Parameter Estimation

We have learned many different distributions for random variables and all of those distributions had parameters: the numbers that you provide as input when you define a random variable. So far when we were working with random variables, we either were explicitly told the values of the parameters, or, we could divine the values by understanding the process that was generating the random variables.

What if we don't know the values of the parameters and we can't estimate them from our own expert knowledge? What if instead of knowing the random variables, we have a lot of examples of data generated with the same underlying distribution? In this chapter we are going to learn formal ways of estimating parameters from data.

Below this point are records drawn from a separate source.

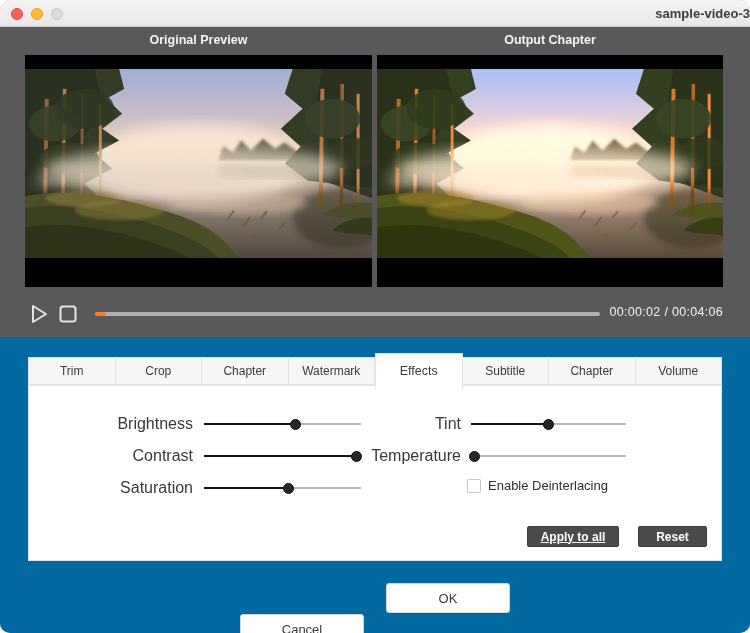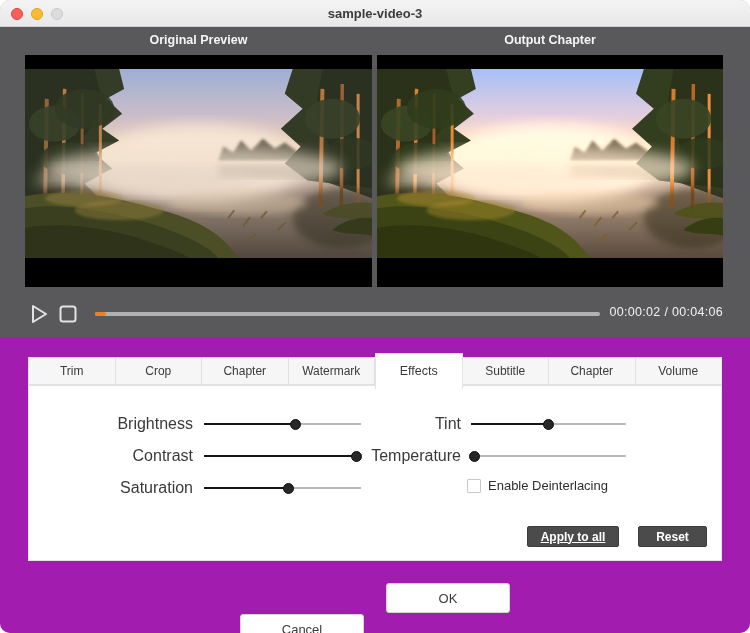--- a/index.html
+++ b/index.html
@@ -5,21 +5,21 @@
   * { margin:0; padding:0; box-sizing:border-box; }
   html,body { width:750px; height:633px; background:#fff; font-family:"Liberation Sans", sans-serif; }
   .window {
     position:relative; width:750px; height:633px; border-radius:10px; overflow:hidden;
     background:#f0f0f1; box-shadow:0 0 0 1px #bbb inset;
   }
   
   .titlebar {
     position:absolute; left:0; top:0; width:750px; height:27px;
     background:linear-gradient(#f4f3f4,#e9e8e9); border-bottom:1px solid #cfcfcf;
-    display:flex; align-items:center; justify-content:center;
+    display:flex; align-items:center; justify-content:flex-end;
   }
   .traffic { position:absolute; left:11px; top:8px; display:flex; gap:8px; }
   .light { width:12px; height:12px; border-radius:50%; }
   .light.red   { background:#fe5f58; border:0.5px solid #e0443e; }
   .light.yellow{ background:#febb30; border:0.5px solid #dfa023; }
   .light.gray  { background:#dcdcdc; border:0.5px solid #c9c9c9; }
   .title { font-size:13px; font-weight:bold; color:#3c3c3c; }
 
   
   .dark-section { position:absolute; left:0; top:27px; width:750px; height:310px; background:#59585b; }
@@ -39,21 +39,21 @@
   .play-btn { left:28px; }
   .stop-btn { left:57px; }
   .progress {
     position:absolute; left:95px; top:17px; width:505px; height:4px;
     background:#b2b1b2; border-radius:2px;
   }
   .progress .fill { position:absolute; left:0; top:0; height:4px; width:var(--pct,2%); background:#f08119; border-radius:2px; }
   .time { position:absolute; right:27px; top:10px; font-size:12.5px; color:#f2f2f2; letter-spacing:0.3px; }
 
   
-  .light-section { position:absolute; left:0; top:337px; width:750px; height:296px; background:#a21caf; }
+  .light-section { position:absolute; left:0; top:337px; width:750px; height:296px; background:#0369a1; }
 
   .tabs { position:absolute; left:28px; top:20px; width:694px; height:28px; display:flex; align-items:flex-start; }
   .tab {
     flex:1 1 0; height:28px; line-height:27px; text-align:center; font-size:12px; color:#3b3b3b;
     background:#f6f6f6; border:1px solid #e1e1e1; border-left:none; cursor:pointer; position:relative;
   }
   .tab:first-child { border-left:1px solid #e1e1e1; }
   .tab.active {
     height:36px; margin-top:-4px; line-height:34px; background:#fff; z-index:3;
     border:1px solid #e4e4e4; border-bottom:none; font-size:12.5px;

These ideas are critical for artificial intelligence. Almost all modern machine learning algorithms work like this: (1) specify a probabilistic model that has parameters. (2) Learn the value of those parameters from data.

Parameters

Before we dive into parameter estimation, first let's revisit the concept of parameters. Given a model, the parameters are the numbers that yield the actual distribution. In the case of a Bernoulli random variable, the single parameter was the value $p$. In the case of a Uniform random variable, the parameters are the $a$ and $b$ values that define the min and max value. Here is a list of random variables and the corresponding parameters. From now on, we are going to use the notation $\theta$ to be a vector of all the parameters:

Distribution	Parameters
Bernoulli($p$)	$\theta = p$
Poisson($\lambda$)	$\theta = \lambda$
Uniform($a, b$)	$\theta = [a, b]$
Normal($\mu, \sigma^2$)	$\theta = [\mu, \sigma^2]$

In the real world often you don't know the "true" parameters, but you get to observe data. Next up, we will explore how we can use data to estimate the model parameters.

It turns out there isn't just one way to estimate the value of parameters. There are two main schools of thought: Maximum Likelihood Estimation (MLE) and Maximum A Posteriori (MAP). Both of these schools of thought assume that your data are independent and identically distributed (IID) samples: $X_1, X_2, \dots X_n$.